We’ve heard quite a lot of stupidity about Iraq lately, but this is a jaw-dropper.
On the July 18 edition of MSNBC Live, during a discussion of Senate Republicans’ move blocking an up or down vote on a Democratic amendment aimed at withdrawing troops from Iraq, Washington Post staff writer Shailagh Murray asserted that “most Republicans” could not “get their heads around” what she described as the amendment’s “hard and fast withdrawal date” and therefore would not support the measure because “[t]hey’re just not willing to do that to the military.”
Murray did not explain what exactly the amendment would “do” to the military, nor did she explain how it represented a “hard and fast withdrawal date.”
Keep in mind, Murray is not a Republican operative going on MSNBC with talking points from the RNC and Karl Rove, she’s ostensibly an objective reporter covering Congress from one of the nation’s most important dailies.
And for reasons that she didn’t (or couldn’t) explain, she thinks a new policy that gets the troops out of the middle of a civil war is somehow bad for those in uniform.
Seriously, what kind of bizarro world is this?
I wouldn’t presume to speak for the troops, but their opinions are not exactly a mystery.
Nearly 60 percent of readers who participated in a recent Military.com poll said the United States should withdraw its troops from Iraq now or by the end of 2008. More than 40 percent of the respondents agreed the pullout should begin immediately because “we’re wasting lives and resources there.”
Moreover, the Military Times newspapers questioned 6,000 randomly selected active-duty members last December, long before conditions deteriorated to where they are now, and found widespread disapproval of the president’s policy.
Barely one in three service members approve of the way the president is handling the war, according to the new poll for the four papers (Army Times, Navy Times, Air Force Times and Marine Times).
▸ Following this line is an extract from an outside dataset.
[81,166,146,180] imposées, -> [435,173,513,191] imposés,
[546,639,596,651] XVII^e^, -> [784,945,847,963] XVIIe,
In another startling finding, only 41% now feel it was the right idea to go to war in Iraq in the first place.
And the number who feel success there is likely has shrunk from 83% in 2004 to about 50% today. A surprising 13% say there should be no U.S. troops in Iraq at all. […]
Nearly three-quarters of the respondents think today’s military is stretched too thin to be effective.
Maybe Shailagh Murray should consider this before smearing Dems on national television?